I think the most significant progress has been made by training organisations on both sides of the Atlantic. At the start of the year, the US industry faced the very real possibility of a complete shutdown, as the deadline for implementation of OSHA's flawed cranes and derricks rule loomed, meaning that certificates that 135,000 operators had achieved in recent years might not be valid. Thankfully, OSHA listened to the industry, and delayed implementation of the rule until next year. So, not good news—that would've been a rule everyone agreed on being implemented—but not terrible news.
In Europe, the news was more clearly positive. ECOL, the body set up by ESTA to develop a European Crane Operators' Licence, was established as a proper independent foundation. Currently, the first pilot schemes are being put into place for the licence.
There have been some exciting innovations in component materials. The use of high performance fibre ropes across the mobile crane sector has increased. Currently, Samson, who first partnered with Manitowoc on their K100 rope, and are now offering it for other cranes, are leading the way. Teufelberger is working closely with Liebherr on their new SoLite product, which has a range of built in monitoring tools. And other rope manufacturers are looking closely at building synthetic ropes.
More importantly, the rope manufacturers have worked with the FEM to develop a new guidance document on the safe use of synthetic ropes, including details of how discard criteria can be developed for specific rope designs. This is a significant step in the acceptance of these innovative rope designs into the industry.
At ConExpo, I was intrigued to see Manitowoc's new CFRP jib extension. It was by no means the star of the show for the company, which was keen to show off a range of new cranes and to discuss the new 'Manitowoc Way'. But I think this short tube marked a definite milestone: for the first time, one of the major structural components of a big mobile crane was being built with a material other than steel.
Innovation wasn't lacking across the Las Vegas show, even if there weren't so many of the really eye-catching products as we saw three or four shows ago.

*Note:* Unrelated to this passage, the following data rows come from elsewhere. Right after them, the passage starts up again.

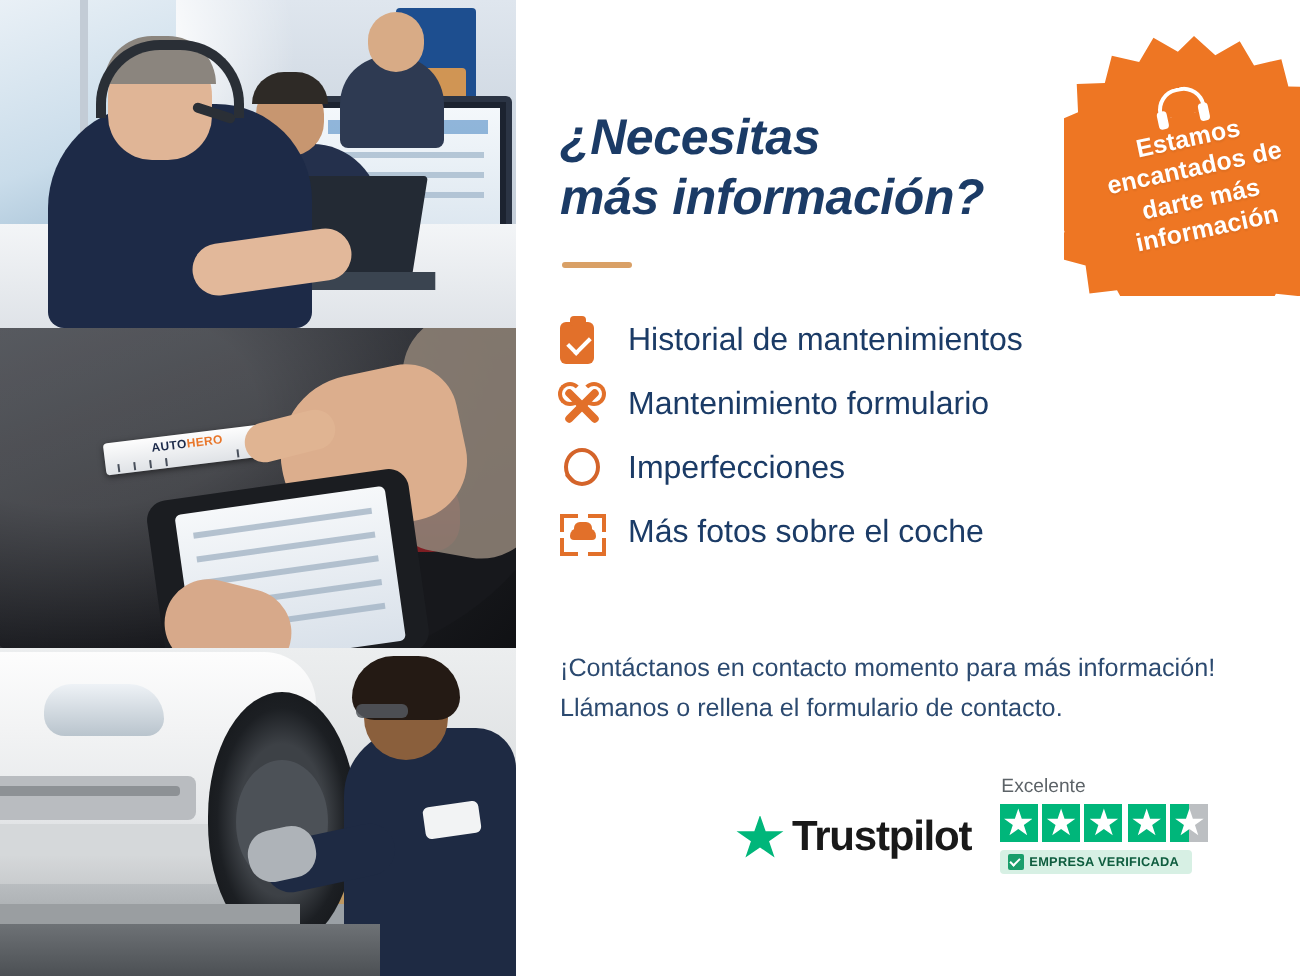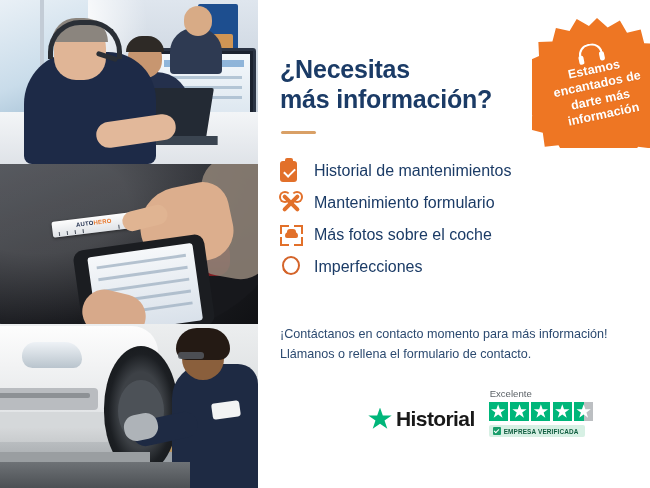"¿Necesitas" .heading { font-style: none -> italic }
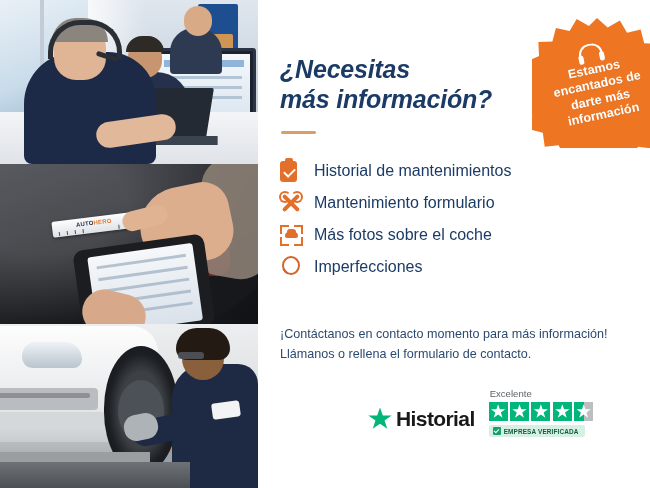"Más fotos sobre el coche" div.feat { order: before "Imperfecciones" -> after "Imperfecciones" }
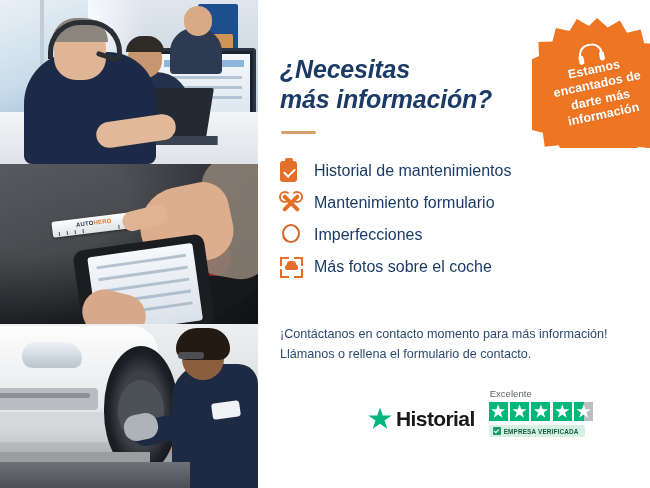"Historial" span.tp-word { text: Historial -> Trustpilot }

Notably, the show marked the first public showing of Liebherr's new rough terrain cranes. We're expecting these to enter the market properly next year. Liebherr will definitely be keeping an eye on demand from the US energy sector, and on oil prices.
Link-Belt had a markedly novel innovation of their own, a new 250USt telecrawler. This marks a major step up in the size of cranes in this class: to the best of my recollection, the next biggest model of this crane type is over 100USt smaller; Liebherr has a bigger, 600t, machine but this is more of a custom product for specific windfarm applications. It will be interesting to see how much demand there is for a telecrawler of this size, and if Link-Belt find many customers for it beyond the heaviest end of the US tilt-up market (which may, of course, be enough of a market on its own).
Over the last year, the tower crane sector has performed well on both sides of the market. One of the most important areas of competition in high value markets is in high capacity luffing cranes. While this sector has been dominated in many markets by diesel luffers, there is new demand for electric luffers. At ConExpo, Linden Comansa entered the fray in this class with the new LCL700, their biggest luffer yet.
Next year, there will be no big show like this for all of the world's manufacturers to hang their launch schedule on. We've seen some 'early' launches in recent months, most notably from Terex as they focus on the strengths of their Demag brand. It will be interesting to see what follows as 2018 gets underway.